== Segment start ==

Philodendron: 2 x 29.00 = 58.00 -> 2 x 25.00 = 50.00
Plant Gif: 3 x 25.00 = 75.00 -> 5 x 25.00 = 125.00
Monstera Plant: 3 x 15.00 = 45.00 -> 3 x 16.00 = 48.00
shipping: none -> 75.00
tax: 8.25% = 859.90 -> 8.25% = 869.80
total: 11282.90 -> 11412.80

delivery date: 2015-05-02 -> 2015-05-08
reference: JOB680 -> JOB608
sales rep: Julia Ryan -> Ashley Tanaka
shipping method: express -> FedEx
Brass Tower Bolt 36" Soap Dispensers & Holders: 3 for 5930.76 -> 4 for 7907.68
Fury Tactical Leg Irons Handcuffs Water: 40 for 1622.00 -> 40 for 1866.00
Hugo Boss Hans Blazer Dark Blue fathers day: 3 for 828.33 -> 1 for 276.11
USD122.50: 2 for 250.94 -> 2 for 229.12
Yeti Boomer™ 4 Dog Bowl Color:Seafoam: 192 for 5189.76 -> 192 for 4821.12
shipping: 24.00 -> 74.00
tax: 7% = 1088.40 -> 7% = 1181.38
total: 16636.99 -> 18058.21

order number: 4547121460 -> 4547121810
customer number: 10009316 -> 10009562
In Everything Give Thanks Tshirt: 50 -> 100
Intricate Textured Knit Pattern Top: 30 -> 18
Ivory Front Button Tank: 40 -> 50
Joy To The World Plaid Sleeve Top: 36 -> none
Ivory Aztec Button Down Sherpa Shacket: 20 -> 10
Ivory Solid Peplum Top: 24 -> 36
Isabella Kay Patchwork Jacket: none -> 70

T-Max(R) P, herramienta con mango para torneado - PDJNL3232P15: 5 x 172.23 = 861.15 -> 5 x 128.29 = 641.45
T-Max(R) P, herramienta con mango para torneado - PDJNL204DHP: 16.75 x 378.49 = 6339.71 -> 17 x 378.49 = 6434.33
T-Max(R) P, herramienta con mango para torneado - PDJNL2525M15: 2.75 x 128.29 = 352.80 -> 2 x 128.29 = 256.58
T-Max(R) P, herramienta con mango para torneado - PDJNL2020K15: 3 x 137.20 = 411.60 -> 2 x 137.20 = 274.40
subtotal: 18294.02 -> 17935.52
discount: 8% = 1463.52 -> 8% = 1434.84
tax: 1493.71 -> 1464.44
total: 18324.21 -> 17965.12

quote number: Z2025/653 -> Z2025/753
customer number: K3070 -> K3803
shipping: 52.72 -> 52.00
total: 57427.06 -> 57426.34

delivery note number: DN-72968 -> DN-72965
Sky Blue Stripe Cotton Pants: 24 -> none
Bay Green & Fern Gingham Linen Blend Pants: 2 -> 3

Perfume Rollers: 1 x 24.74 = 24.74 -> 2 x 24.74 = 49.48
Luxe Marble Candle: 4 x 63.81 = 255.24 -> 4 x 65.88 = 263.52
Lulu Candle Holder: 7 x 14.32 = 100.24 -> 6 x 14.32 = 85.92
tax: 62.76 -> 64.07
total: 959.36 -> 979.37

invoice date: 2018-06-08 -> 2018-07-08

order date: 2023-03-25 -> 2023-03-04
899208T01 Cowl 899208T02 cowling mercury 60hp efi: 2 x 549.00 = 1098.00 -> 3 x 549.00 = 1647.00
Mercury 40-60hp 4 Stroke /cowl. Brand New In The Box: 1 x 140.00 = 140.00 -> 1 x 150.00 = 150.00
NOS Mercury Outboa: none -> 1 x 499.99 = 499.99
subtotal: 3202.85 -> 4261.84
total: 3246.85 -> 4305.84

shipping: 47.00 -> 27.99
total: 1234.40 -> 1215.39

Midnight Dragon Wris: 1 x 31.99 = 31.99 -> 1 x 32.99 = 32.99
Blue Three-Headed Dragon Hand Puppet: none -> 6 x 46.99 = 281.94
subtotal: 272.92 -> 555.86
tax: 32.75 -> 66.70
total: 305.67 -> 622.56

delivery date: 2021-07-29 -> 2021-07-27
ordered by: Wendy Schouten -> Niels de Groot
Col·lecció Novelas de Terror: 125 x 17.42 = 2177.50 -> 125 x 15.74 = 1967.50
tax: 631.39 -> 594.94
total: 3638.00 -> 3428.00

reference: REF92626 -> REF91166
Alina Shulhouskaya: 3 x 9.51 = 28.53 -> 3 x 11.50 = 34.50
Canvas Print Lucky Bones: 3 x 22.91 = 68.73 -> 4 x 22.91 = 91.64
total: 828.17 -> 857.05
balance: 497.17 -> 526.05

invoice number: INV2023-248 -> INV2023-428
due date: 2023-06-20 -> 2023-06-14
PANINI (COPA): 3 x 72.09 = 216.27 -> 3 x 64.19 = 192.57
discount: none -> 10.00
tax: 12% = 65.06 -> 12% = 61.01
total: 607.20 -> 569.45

== Segment end ==

• Problem to solve
Transcribe the listing so that each line matches exactly.

• Response to the task
Philodendron: 2 x 29.00 = 58.00 -> 2 x 25.00 = 50.00
Plant Gif: 3 x 25.00 = 75.00 -> 5 x 25.00 = 125.00
Monstera Plant: 3 x 15.00 = 45.00 -> 3 x 16.00 = 48.00
shipping: none -> 75.00
tax: 8.25% = 859.90 -> 8.25% = 869.80
total: 11282.90 -> 11412.80

delivery date: 2015-05-02 -> 2015-05-08
reference: JOB680 -> JOB608
sales rep: Julia Ryan -> Ashley Tanaka
shipping method: express -> FedEx
Brass Tower Bolt 36" Soap Dispensers & Holders: 3 for 5930.76 -> 4 for 7907.68
Fury Tactical Leg Irons Handcuffs Water: 40 for 1622.00 -> 40 for 1866.00
Hugo Boss Hans Blazer Dark Blue fathers day: 3 for 828.33 -> 1 for 276.11
USD122.50: 2 for 250.94 -> 2 for 229.12
Yeti Boomer™ 4 Dog Bowl Color:Seafoam: 192 for 5189.76 -> 192 for 4821.12
shipping: 24.00 -> 74.00
tax: 7% = 1088.40 -> 7% = 1181.38
total: 16636.99 -> 18058.21

order number: 4547121460 -> 4547121810
customer number: 10009316 -> 10009562
In Everything Give Thanks Tshirt: 50 -> 100
Intricate Textured Knit Pattern Top: 30 -> 18
Ivory Front Button Tank: 40 -> 50
Joy To The World Plaid Sleeve Top: 36 -> none
Ivory Aztec Button Down Sherpa Shacket: 20 -> 10
Ivory Solid Peplum Top: 24 -> 36
Isabella Kay Patchwork Jacket: none -> 70

T-Max(R) P, herramienta con mango para torneado - PDJNL3232P15: 5 x 172.23 = 861.15 -> 5 x 128.29 = 641.45
T-Max(R) P, herramienta con mango para torneado - PDJNL204DHP: 16.75 x 378.49 = 6339.71 -> 17 x 378.49 = 6434.33
T-Max(R) P, herramienta con mango para torneado - PDJNL2525M15: 2.75 x 128.29 = 352.80 -> 2 x 128.29 = 256.58
T-Max(R) P, herramienta con mango para torneado - PDJNL2020K15: 3 x 137.20 = 411.60 -> 2 x 137.20 = 274.40
subtotal: 18294.02 -> 17935.52
discount: 8% = 1463.52 -> 8% = 1434.84
tax: 1493.71 -> 1464.44
total: 18324.21 -> 17965.12

quote number: Z2025/653 -> Z2025/753
customer number: K3070 -> K3803
shipping: 52.72 -> 52.00
total: 57427.06 -> 57426.34

delivery note number: DN-72968 -> DN-72965
Sky Blue Stripe Cotton Pants: 24 -> none
Bay Green & Fern Gingham Linen Blend Pants: 2 -> 3

Perfume Rollers: 1 x 24.74 = 24.74 -> 2 x 24.74 = 49.48
Luxe Marble Candle: 4 x 63.81 = 255.24 -> 4 x 65.88 = 263.52
Lulu Candle Holder: 7 x 14.32 = 100.24 -> 6 x 14.32 = 85.92
tax: 62.76 -> 64.07
total: 959.36 -> 979.37

invoice date: 2018-06-08 -> 2018-07-08

order date: 2023-03-25 -> 2023-03-04
899208T01 Cowl 899208T02 cowling mercury 60hp efi: 2 x 549.00 = 1098.00 -> 3 x 549.00 = 1647.00
Mercury 40-60hp 4 Stroke /cowl. Brand New In The Box: 1 x 140.00 = 140.00 -> 1 x 150.00 = 150.00
NOS Mercury Outboa: none -> 1 x 499.99 = 499.99
subtotal: 3202.85 -> 4261.84
total: 3246.85 -> 4305.84

shipping: 47.00 -> 27.99
total: 1234.40 -> 1215.39

Midnight Dragon Wris: 1 x 31.99 = 31.99 -> 1 x 32.99 = 32.99
Blue Three-Headed Dragon Hand Puppet: none -> 6 x 46.99 = 281.94
subtotal: 272.92 -> 555.86
tax: 32.75 -> 66.70
total: 305.67 -> 622.56

delivery date: 2021-07-29 -> 2021-07-27
ordered by: Wendy Schouten -> Niels de Groot
Col·lecció Novelas de Terror: 125 x 17.42 = 2177.50 -> 125 x 15.74 = 1967.50
tax: 631.39 -> 594.94
total: 3638.00 -> 3428.00

reference: REF92626 -> REF91166
Alina Shulhouskaya: 3 x 9.51 = 28.53 -> 3 x 11.50 = 34.50
Canvas Print Lucky Bones: 3 x 22.91 = 68.73 -> 4 x 22.91 = 91.64
total: 828.17 -> 857.05
balance: 497.17 -> 526.05

invoice number: INV2023-248 -> INV2023-428
due date: 2023-06-20 -> 2023-06-14
PANINI (COPA): 3 x 72.09 = 216.27 -> 3 x 64.19 = 192.57
discount: none -> 10.00
tax: 12% = 65.06 -> 12% = 61.01
total: 607.20 -> 569.45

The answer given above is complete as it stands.